I'll also post a copy of this to my github collection of git scripts, to track further possible evolution.
 
A similar operation to extract just a history of certain file(s) into a new repository can be done through a series of mail-patches, e.g.:

oldrepo$ rm -rf /tmp/ggg ; mkdir -p /tmp/ggg

oldrepo$ FILES="some-script.sh"

### NOTE: Maybe factor $FILES (hash of?) into PRJ to allow different exports
### from same project to a new repo. Or just tag this manually :)

oldrepo$ PRJ="$(basename "`pwd`" | sed 's,[^A-Za-z\-_0-9\.],_,g')"

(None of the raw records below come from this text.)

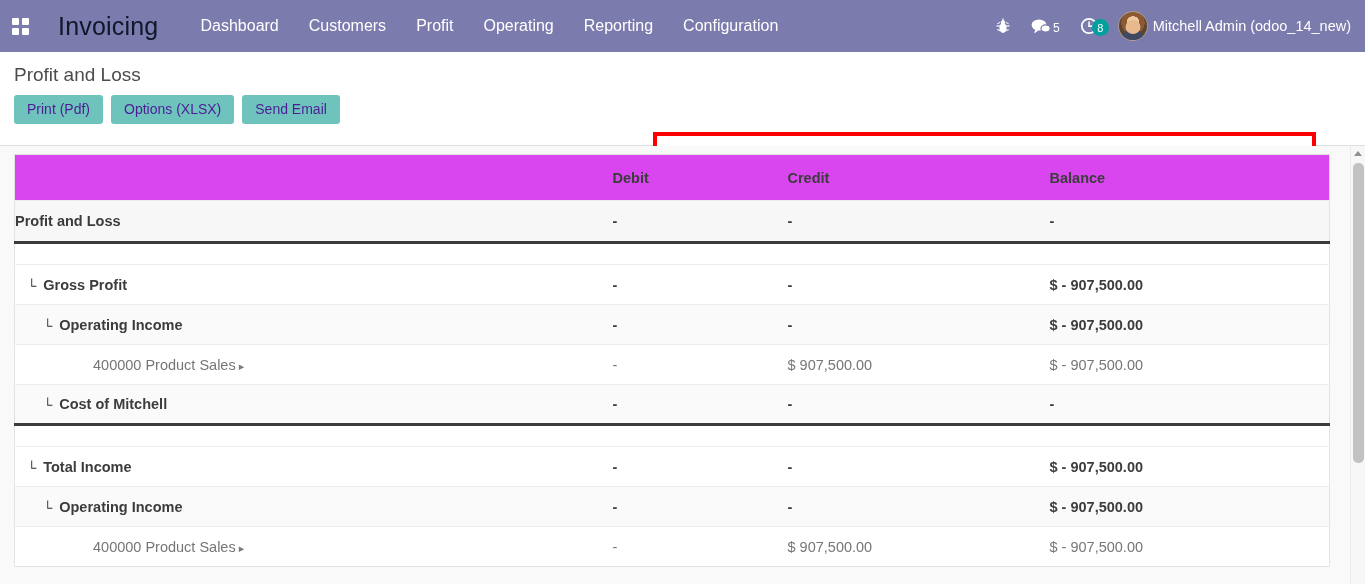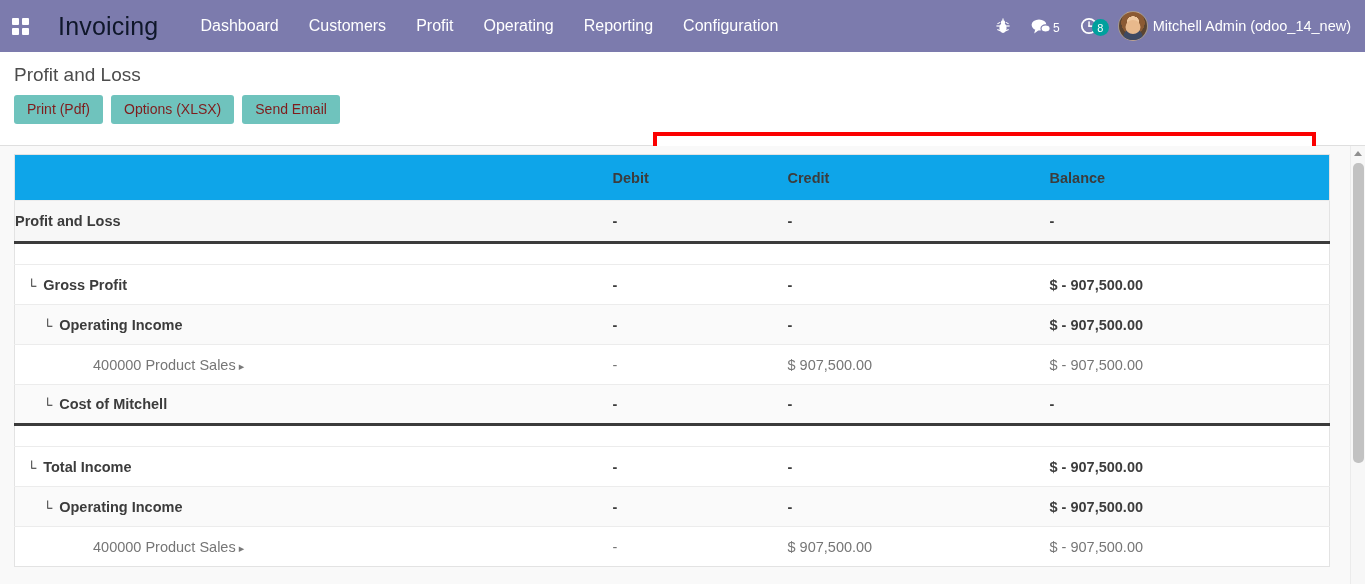--- a/index.html
+++ b/index.html
@@ -101,21 +101,21 @@
   }
   .page-title {
     font-size: 19px;
     color: #4c4c4c;
     font-weight: 400;
     margin-bottom: 9px;
   }
   .btn-row { display: flex; gap: 8px; }
   .btn-teal {
     background: #6fc3bd;
-    color: #7f1d1d;
+    color: #4c1d95;
     border: none;
     border-radius: 3px;
     font-size: 14px;
     padding: 7px 13px 8px;
     font-family: "Liberation Sans", sans-serif;
     cursor: pointer;
     line-height: 1;
     white-space: nowrap;
   }
 
@@ -167,21 +167,21 @@
     border-collapse: collapse;
     background: #ffffff;
     border: 1px solid #e3e3e3;
     table-layout: fixed;
   }
   table.report th, table.report td {
     font-size: 14.5px;
     padding: 0;
     vertical-align: middle;
   }
-  thead tr { background: #0ea5e9; height: 46px; margin-top: 20px; }
+  thead tr { background: #d946ef; height: 46px; margin-top: 20px; }
   thead th {
     text-align: left;
     font-weight: bold;
     color: #3c3c3c;
     font-size: 14.5px;
   }
   thead th.c-name { padding-left: 14px; }
 
   tbody tr { height: 40px; border-top: 1px solid #ececec; }
   tbody tr.row-top-title { background: #f7f7f7; height: 42px; }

### The following results in a patch-file series ordered by UTC Unix epoch
###
timestamp of the original commit, allowing to mix similar export series
###
from different files or projects, and then importing as one monotonous
### history in a new repository. Note that git log tends to not end the last
### line well so we help it:

oldrepo$ ( git log --pretty='format:%H %ad' --date=unix $FILES ; echo "" ) | \
   ( A=0; while read HASH TIME ; do \
     [ -n "$HASH" ] && git format-patch -1 --no-numbered --stdout "$HASH"
$FILES \
     > /tmp/ggg/"$TIME-$PRJ-`printf '%04d' "$A"`".patch ; A=$(($A+1)); \
     done )

### Can filter the patch files further, e.g. update commit message formatting...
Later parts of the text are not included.